Les filières, dont la viande bovine a été le premier
exemple, s'inscrivent dans une démarche de progrès continu dont
l'objectif est de répondre aux attentes des consommateurs, bien
évidemment, et cette démarche est fondée sur les principes
suivants :
- le principe de partenariat,
- le principe d'authenticité,
- le principe de sécurité,
- le principe de transparence,
- le principe de précaution.
L'application des principes de partenariat et d'authenticité, en ce qui
concerne la filière bovine, nous a amenés à engager
directement des partenariats avec le monde agricole et les
sociétés d'abattage pour assurer un approvisionnement de viande
française et identifier les meilleures races.
Dès 1991, nous avons voulu concentrer nos achats, pour la filière
"Qualité Carrefour", sur les viandes d'origine française.
L'application du principe de sécurité, dans une première
étape, nous a aidés à construire la
traçabilité des troupeaux en identifiant les origines.
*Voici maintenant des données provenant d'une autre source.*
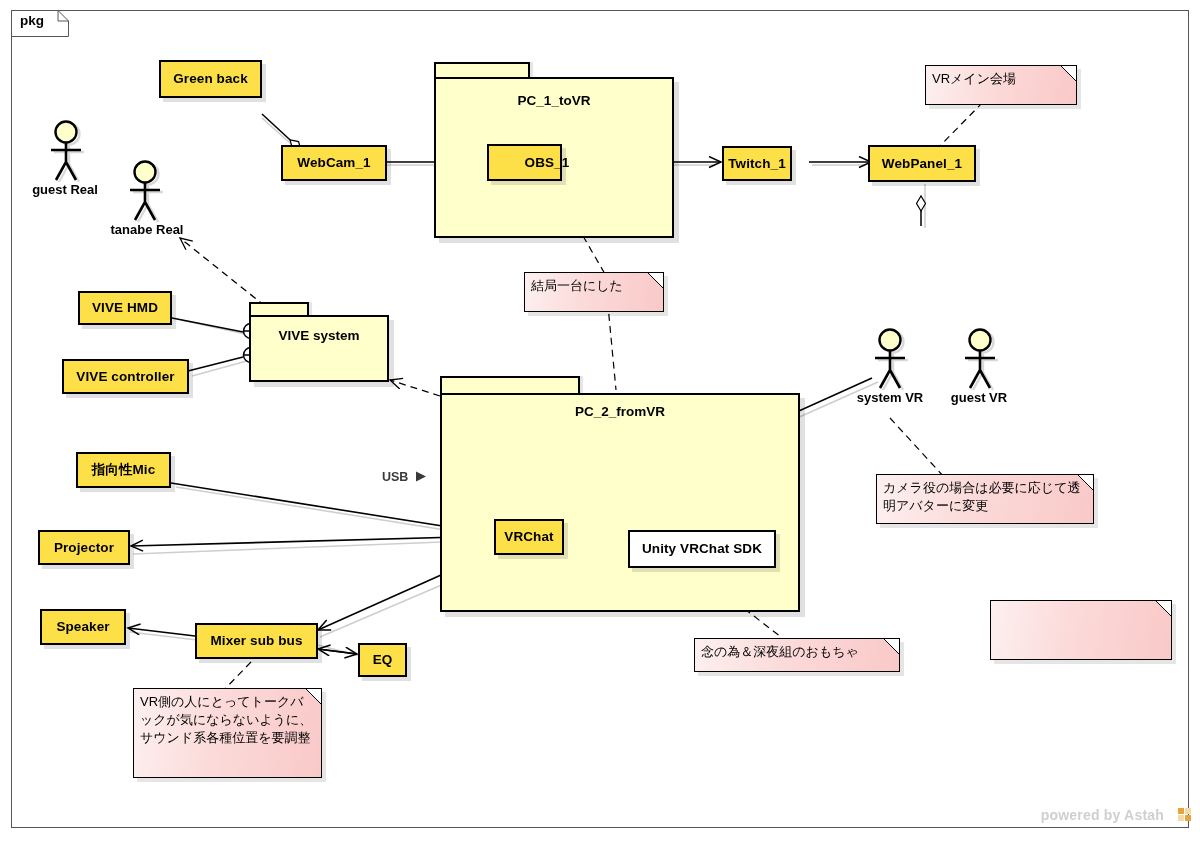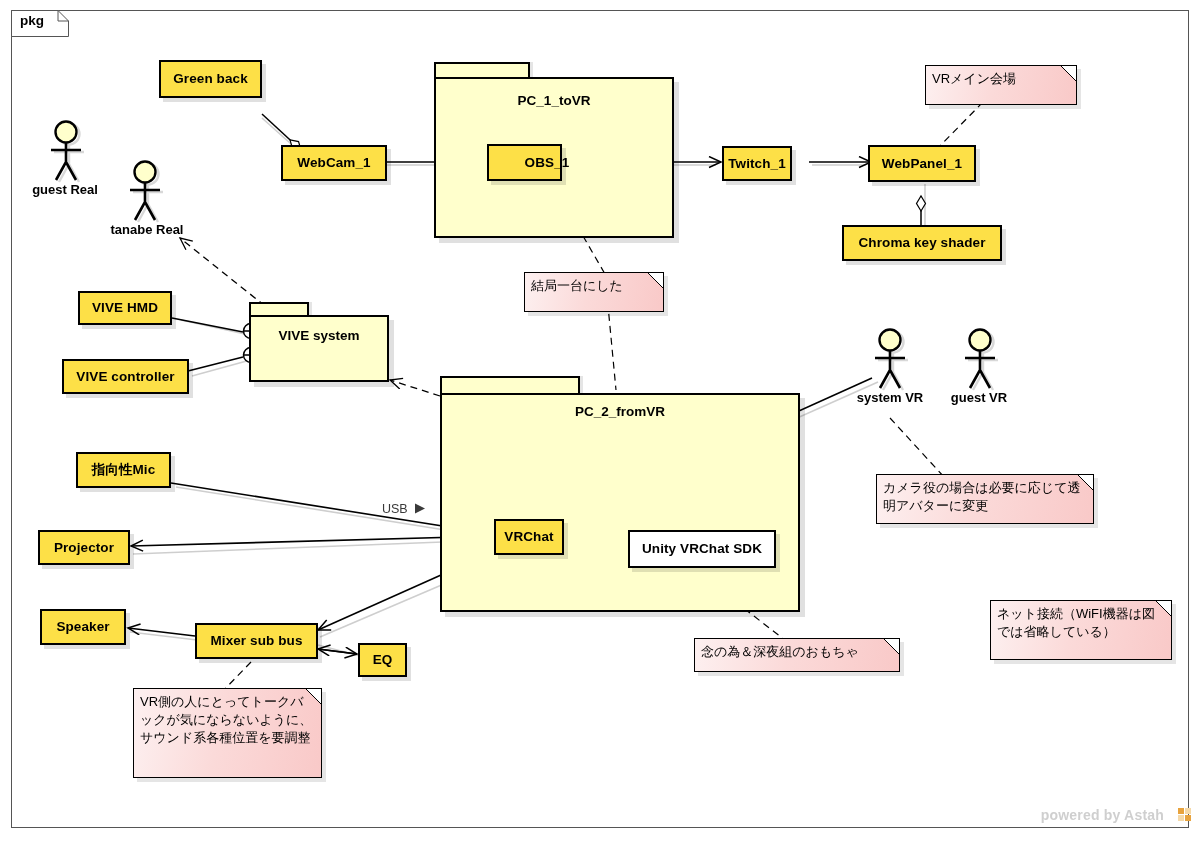--- a/index.html
+++ b/index.html
@@ -266,7 +266,6 @@
 
   <div class="node" style="left:868px; top:145px; width:108px; height:37px;">WebPanel_1</div>
 
-  <div class="node" style="left:842px; top:225px; width:160px; height:36px;">Chroma key shader</div>
 
   <div class="node" style="left:78px; top:291px; width:94px; height:34px;">VIVE HMD</div>
 

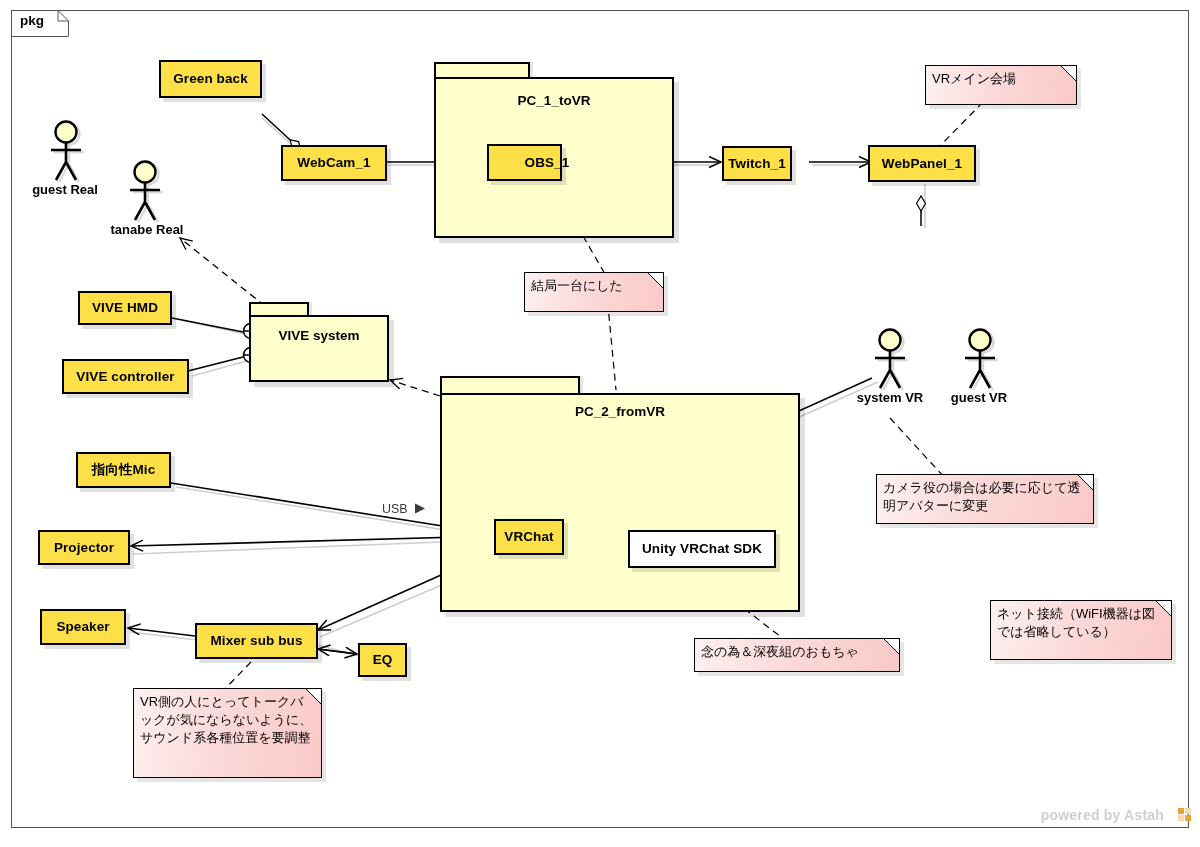--- a/index.html
+++ b/index.html
@@ -285,7 +285,7 @@
 
   <div class="node white" style="left:628px; top:530px; width:148px; height:38px;">Unity VRChat SDK</div>
 
-  <div class="edgelabel" style="left:382px; top:502px;">
+  <div class="edgelabel" style="left:382px; top:470px;font-weight:bold;">
     <span>USB</span>
     <svg width="12" height="11" viewBox="0 0 12 11" style="vertical-align:-1px;margin-left:3px;">
       <path d="M1,0.5 L11,5.5 L1,10.5 Z" fill="#3a3a3a"></path>

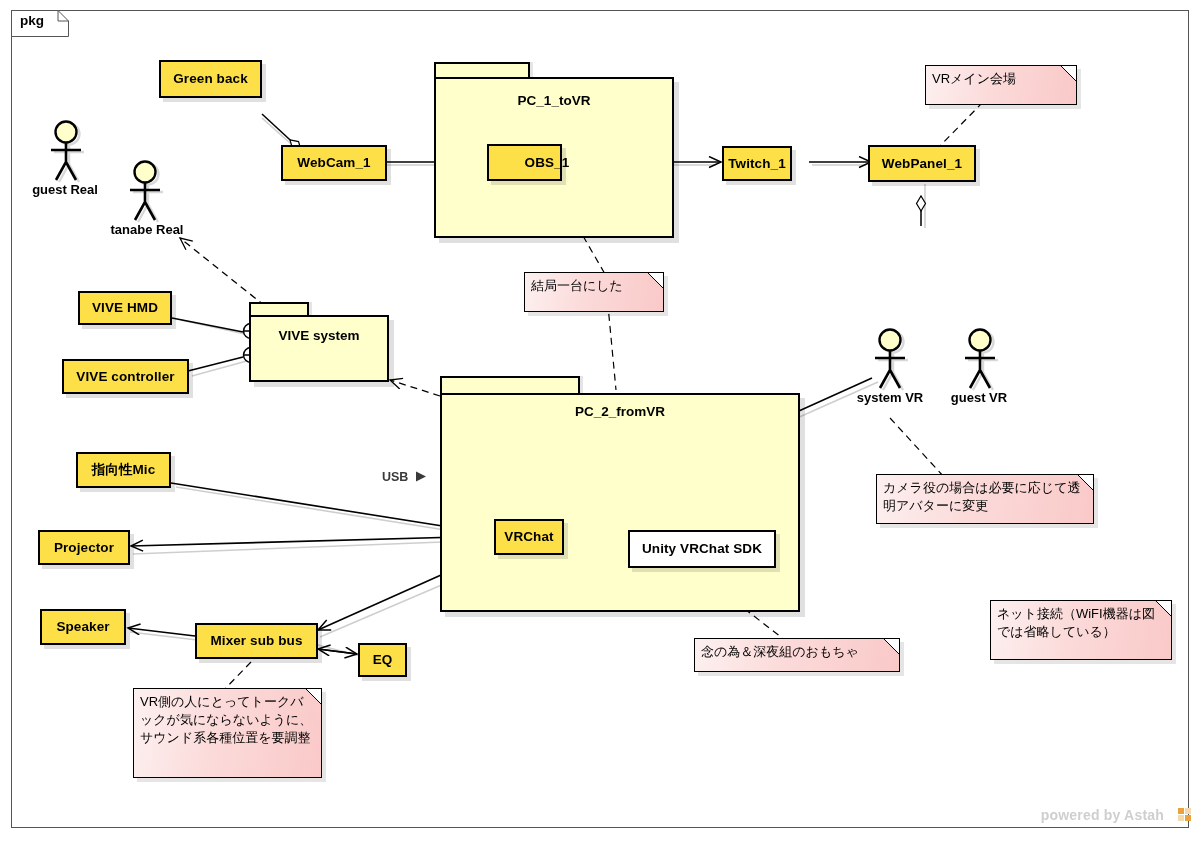--- a/index.html
+++ b/index.html
@@ -377,7 +377,6 @@
       <path d="M0,0 L17,17 L17,0 Z" fill="#ffffff"></path>
       <path d="M0.5,0.5 L16.5,16.5" stroke="#000" stroke-width="1"></path>
     </svg>
-    <span>ネット接続（WiFI機器は図では省略している）</span>
   </div>
 
   <div class="note" style="left:133px; top:688px; width:189px; height:90px; line-height:1.38;">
En effet,
vous n'êtes pas sans savoir que le secteur de l'élevage bovin,
surtout à l'époque, était très peu
structuré. Nous nous sommes retrouvés face à un
véritable challenge, à l'époque, consistant à
fédérer, sous le couvert d'un même cahier des charges et
d'une même doctrine, environ 20 000 éleveurs, mais nous nous
sommes appuyés pendant toute cette étape sur la
réglementation en vigueur et, en particulier, sur l'interdiction
d'utiliser des farines carnées, puisque celle-ci date de 1991.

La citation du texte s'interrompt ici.